Deux personnes ont été diagnostiquées positives au virus Nipah à Barasat, dans l’État du Bengale-Occidental, en Inde. Elles ont toutes deux été hospitalisées, tandis que près de 200 personnes ont été placées en quarantaine. L’Organisation mondiale de la santé n’est cependant pas inquiète : sauf au niveau infranational (où il est jugé modéré), le risque de diffusion est faible.
Deux personnes habitant l’État du Bengale-Occidental, en Inde, ont été contaminées par le virus Nipah depuis le début de l’année. D’après un bilan de l’Organisation mondiale de la santé (OMS), il s’agit de deux professionnels de santé travaillant dans le même hôpital privé de Barasat, près de Calcutta.
Si les risques de propagation de la maladie ont été contenus dans les temps, l’inquiétude règne quelque peu dans la région.
D’où vient-il ?
Le virus Nipah tire son nom de la ville éponyme située en Malaisie. C’est là-bas que le virus a été diagnostiqué pour la première fois, en 1998, chez des porcs domestiques. L’année suivante, c’est à Singapour que d’autres cas ont été identifiés.

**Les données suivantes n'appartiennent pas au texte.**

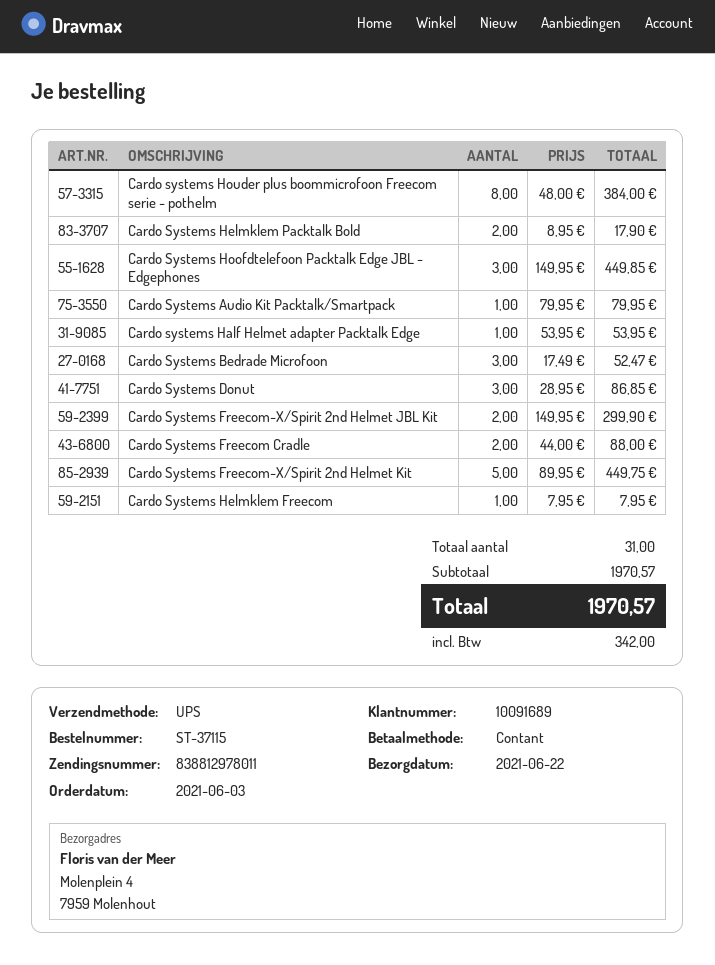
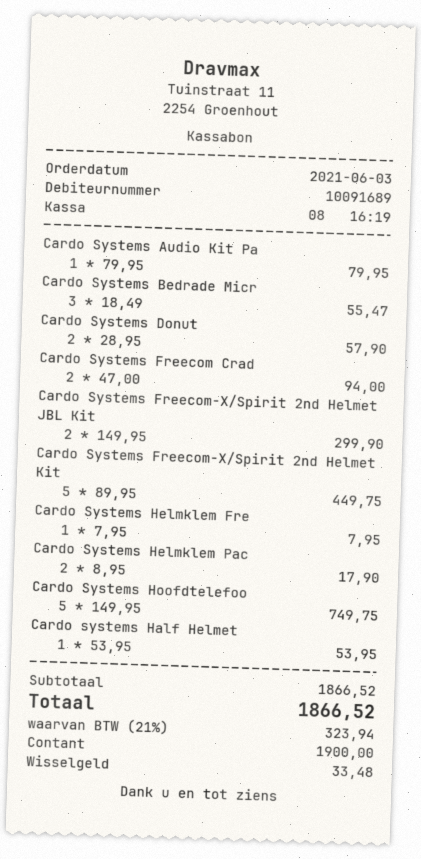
Cardo systems Houder plus boommicrofoon Freecom serie - pothelm: 8 x 48.00 = 384.00 -> none
Cardo Systems Hoofdtelefoon Packtalk Edge JBL - Edgephones: 3 x 149.95 = 449.85 -> 5 x 149.95 = 749.75
Cardo Systems Bedrade Microfoon: 3 x 17.49 = 52.47 -> 3 x 18.49 = 55.47
Cardo Systems Donut: 3 x 28.95 = 86.85 -> 2 x 28.95 = 57.90
Cardo Systems Freecom Cradle: 2 x 44.00 = 88.00 -> 2 x 47.00 = 94.00
subtotal: 1970.57 -> 1866.52
tax: 342.00 -> 323.94
total: 1970.57 -> 1866.52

Plus d’un million de porcs avaient dû être tués pour venir à bout de cette maladie infectieuse.
Depuis, il touche particulièrement des pays comme l’Inde, le Bangladesh ou les Philippines.
Comment se transmet-il ?
Comme le note l’OMS, « la plupart des cas apparus chez les humains se sont produits soit par contact avec d’autres individus infectés, soit par exposition à des chauves-souris infectées », ou encore après consommation d’aliments contaminés.
Quels sont les symptômes ?
Sa période d’incubation va de 4 jours à deux mois. Les symptômes sont similaires à ceux du Covid-19 : maux de gorge, toux, fièvre et problèmes respiratoires, vomissements et diarrhée. À noter que des troubles neurologiques peuvent se manifester : des vertiges, une somnolence, voire, dans les cas les plus graves, une encéphalite ou des convulsions.
Peut-on en mourir ?
L’inquiétude autour du Nipah est légitime. Aucun traitement ni vaccin n’existent, ce qui explique son taux de mortalité élevé : entre 40 et 70 % chez l’homme. Ce faisant, plusieurs aéroports de Thaïlande et du Népal contrôlent désormais tous les passagers en provenance du Bengale-Occidental, relève la BBC.
L’OMS le classe dans sa liste des neuf maladies prioritaires, parmi lesquelles se trouvent aussi le Covid-19, le Zika ou encore Ebola.
Faut-il (vraiment) s’alarmer ?
Non, tempère Marie-Anne Rameix-Welti. Interrogée par Le Figaro, la responsable du Centre national de référence des infections respiratoires à l’Institut Pasteur se veut rassurante : « La contamination interhumaine de ce virus est peu efficace ».
Il est moins contagieux que le Covid-19, qui peut être transmis par un simple postillon. Le Nipah ne peut se propager qu’en cas de contact rapproché et prolongé. Surtout, il est symptomatique, donc rapidement détectable.
Bref, peu de chance que ces cas aboutissent à une pandémie. Près de 200 contacts ont été mis en quarantaine et été testés négatifs. Au 27 janvier, aucun nouveau cas n’avait été identifié. Le risque de diffusion au niveau transfrontalier comme au niveau mondial est jugé « faible » par l’OMS.